[Work item]
Locate "margin-left: 40px ->" in the records below, then copy its line and every following line exactly, without the pictures.

*** Opening Records supplied ***

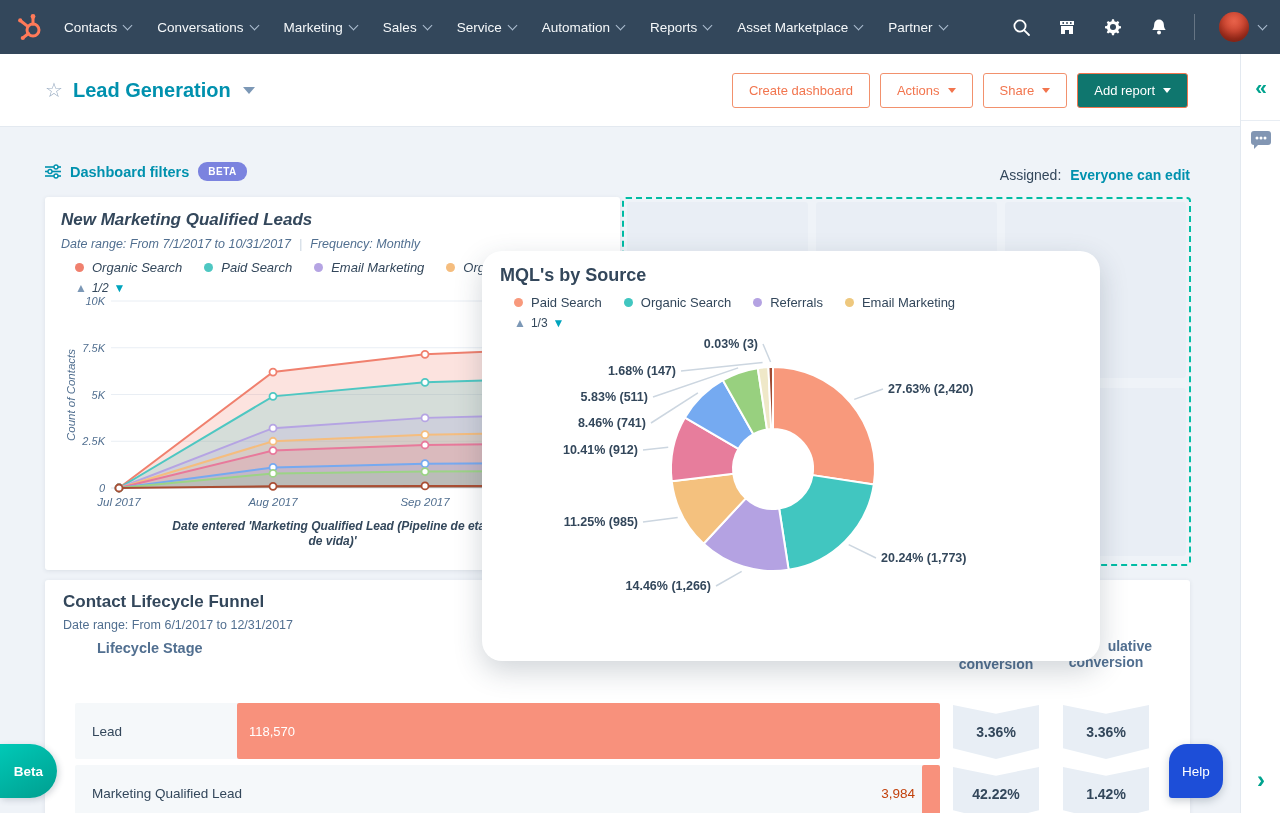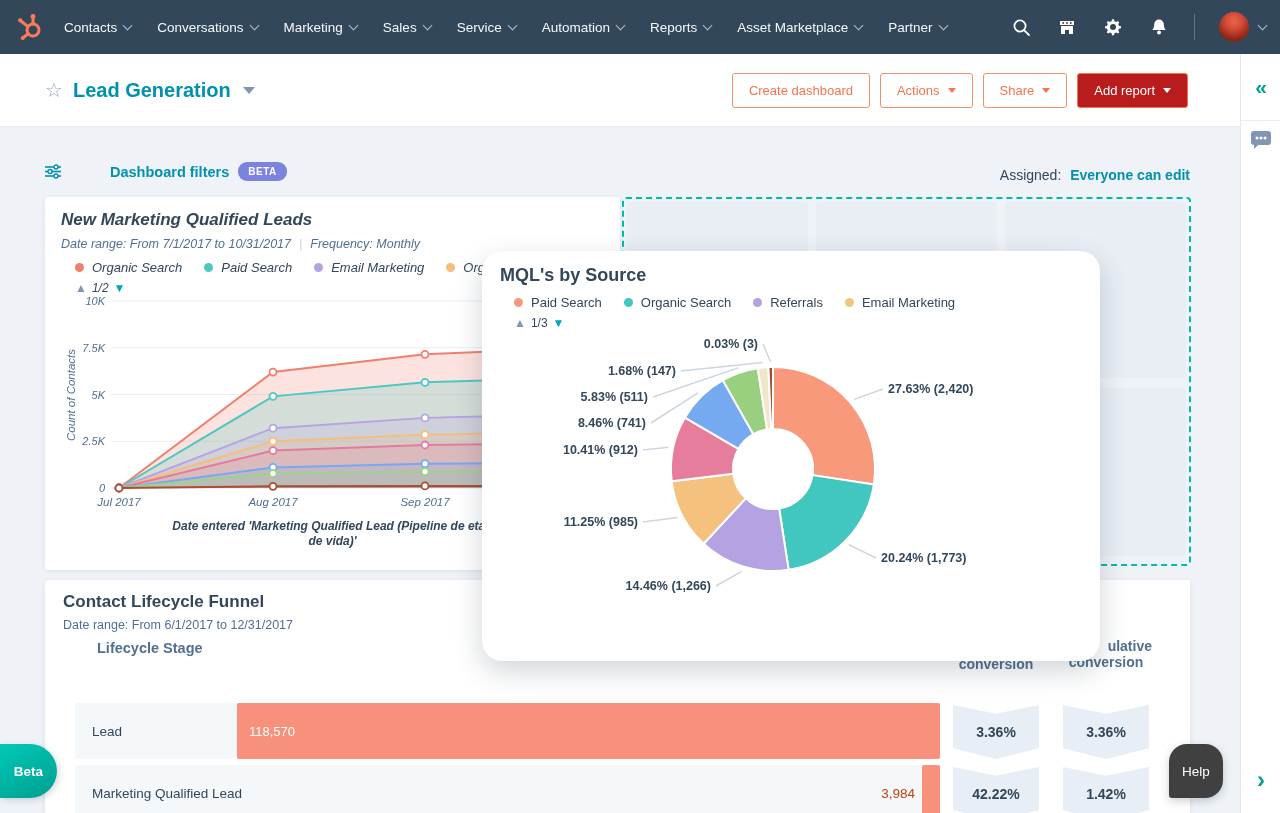"Add report" .btn.solid { background: #b91c1c -> #0f766e }
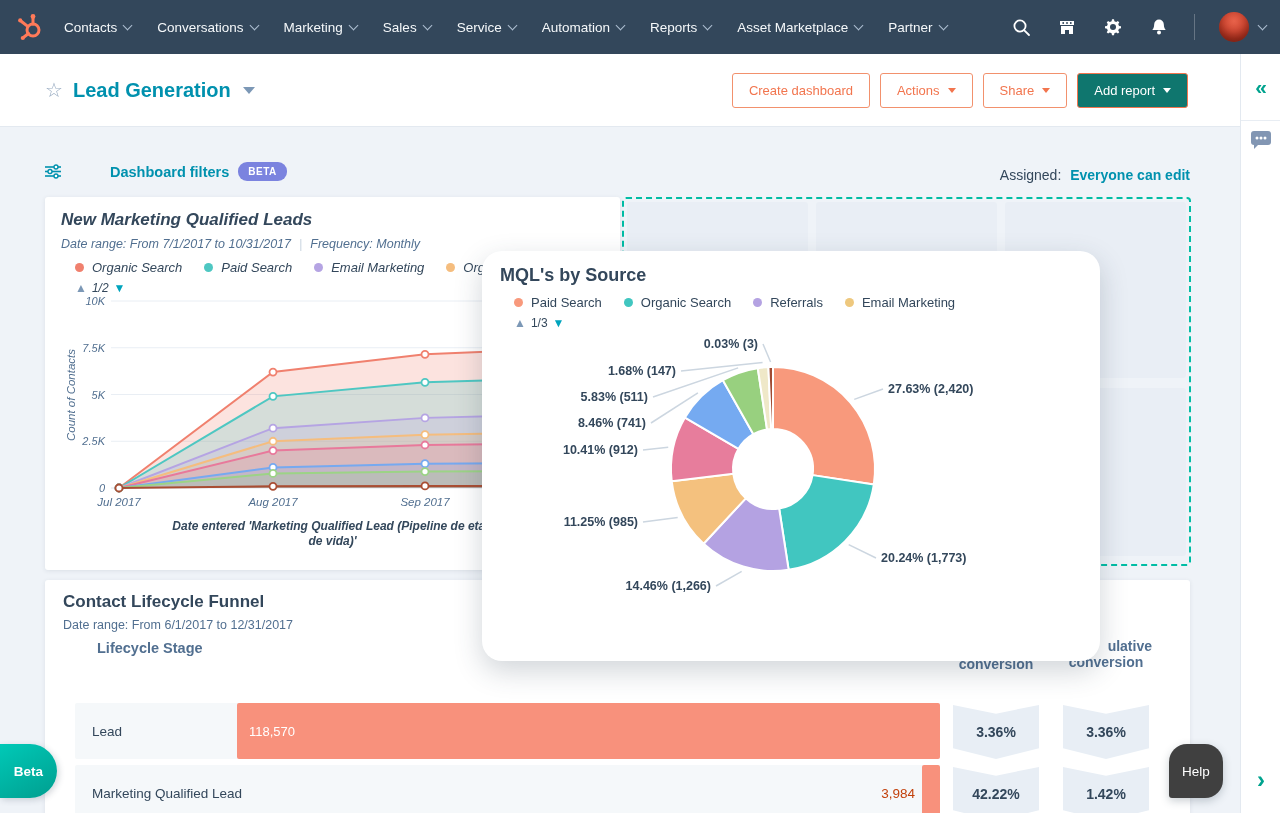"Dashboard filters" .filters-label { margin-left: 40px -> none }
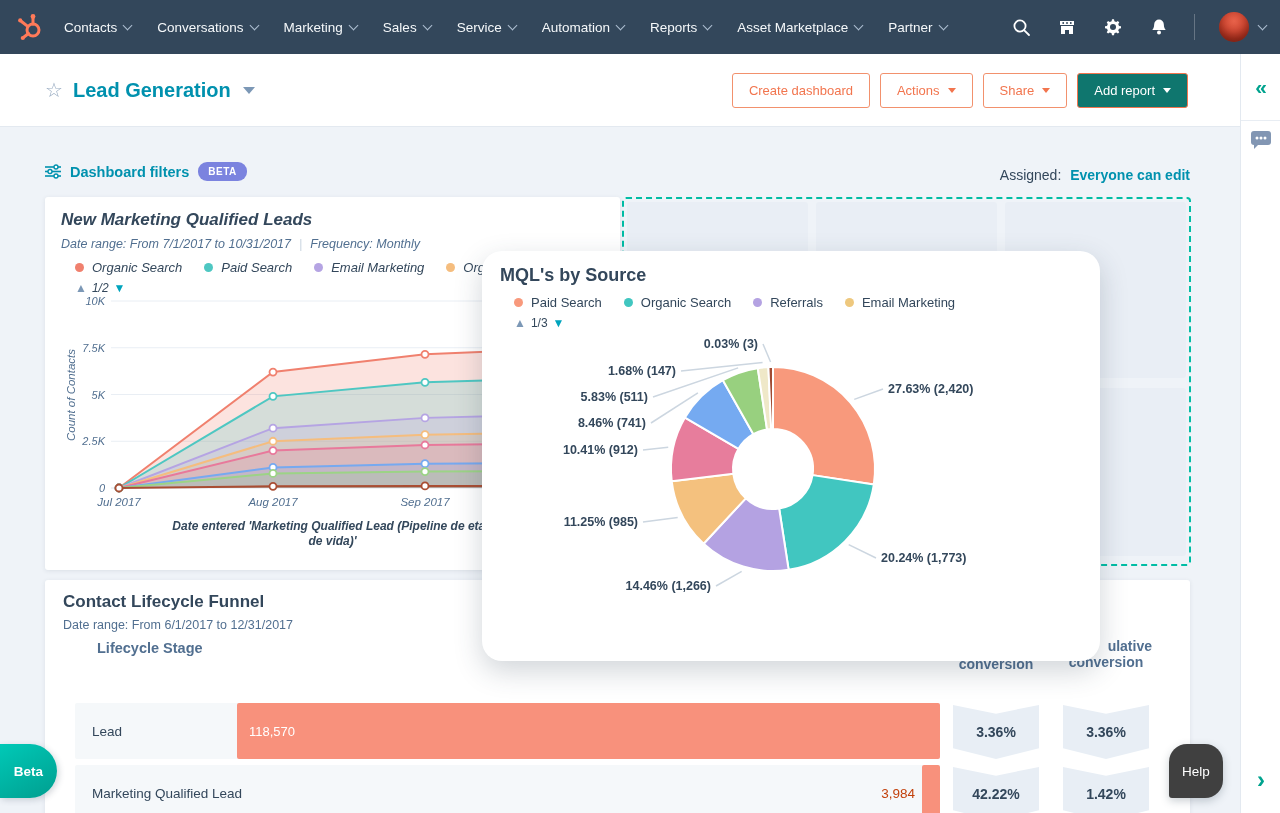"Help" .help-btn { background: #404040 -> #1d4ed8 }
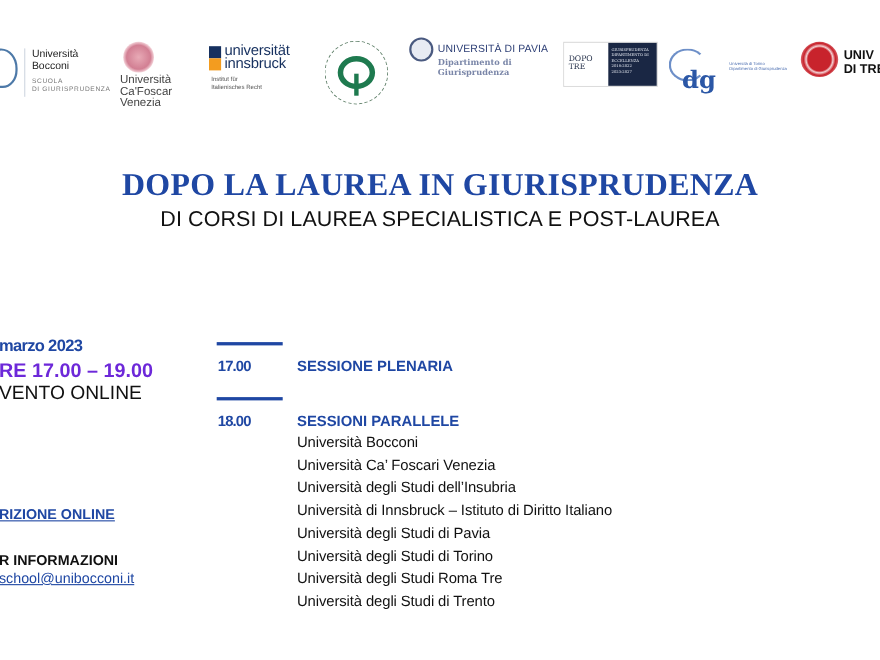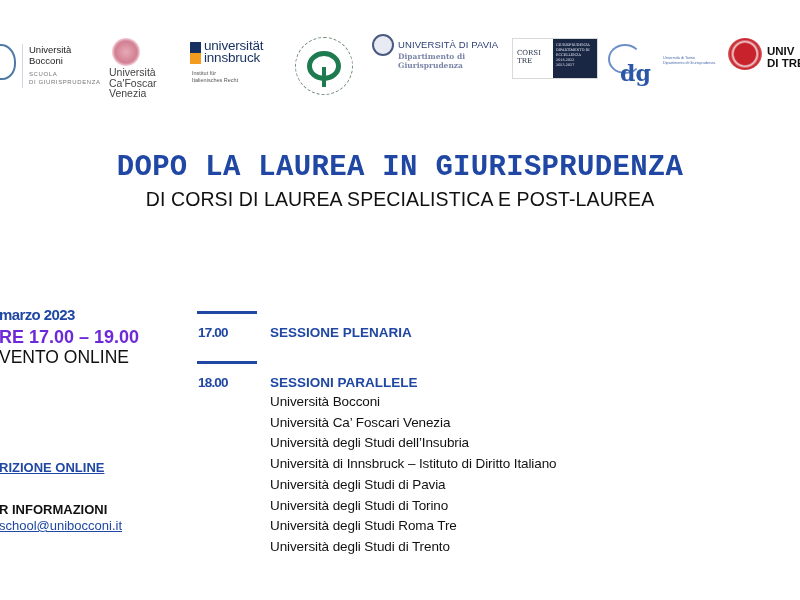"CORSI" div { text: CORSI -> DOPO }
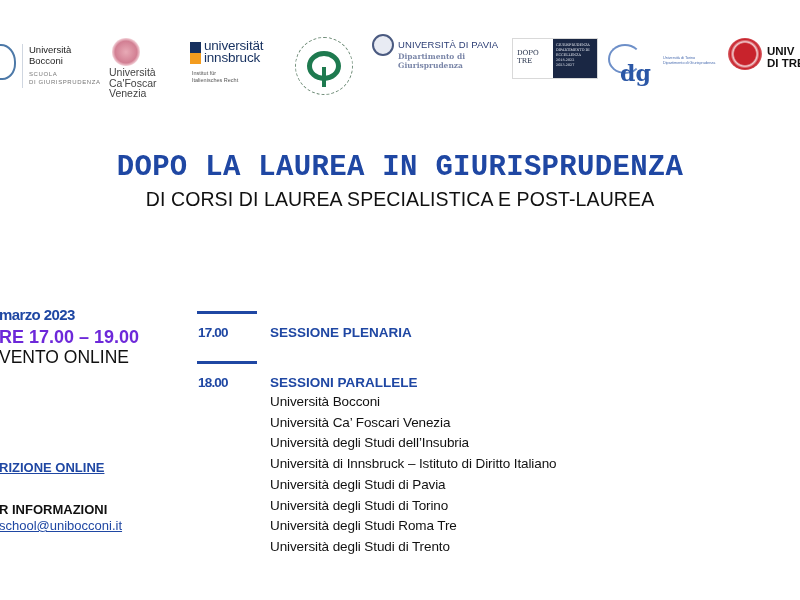"DOPO LA LAUREA IN GIURISPRUDENZA" .main-title { font-family: Liberation Mono, monospace -> Liberation Serif, serif }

*** Closing Records supplied ***

[Task result]
"Dashboard filters" .filters-label { margin-left: 40px -> none }
"Help" .help-btn { background: #404040 -> #1d4ed8 }
"CORSI" div { text: CORSI -> DOPO }
"DOPO LA LAUREA IN GIURISPRUDENZA" .main-title { font-family: Liberation Mono, monospace -> Liberation Serif, serif }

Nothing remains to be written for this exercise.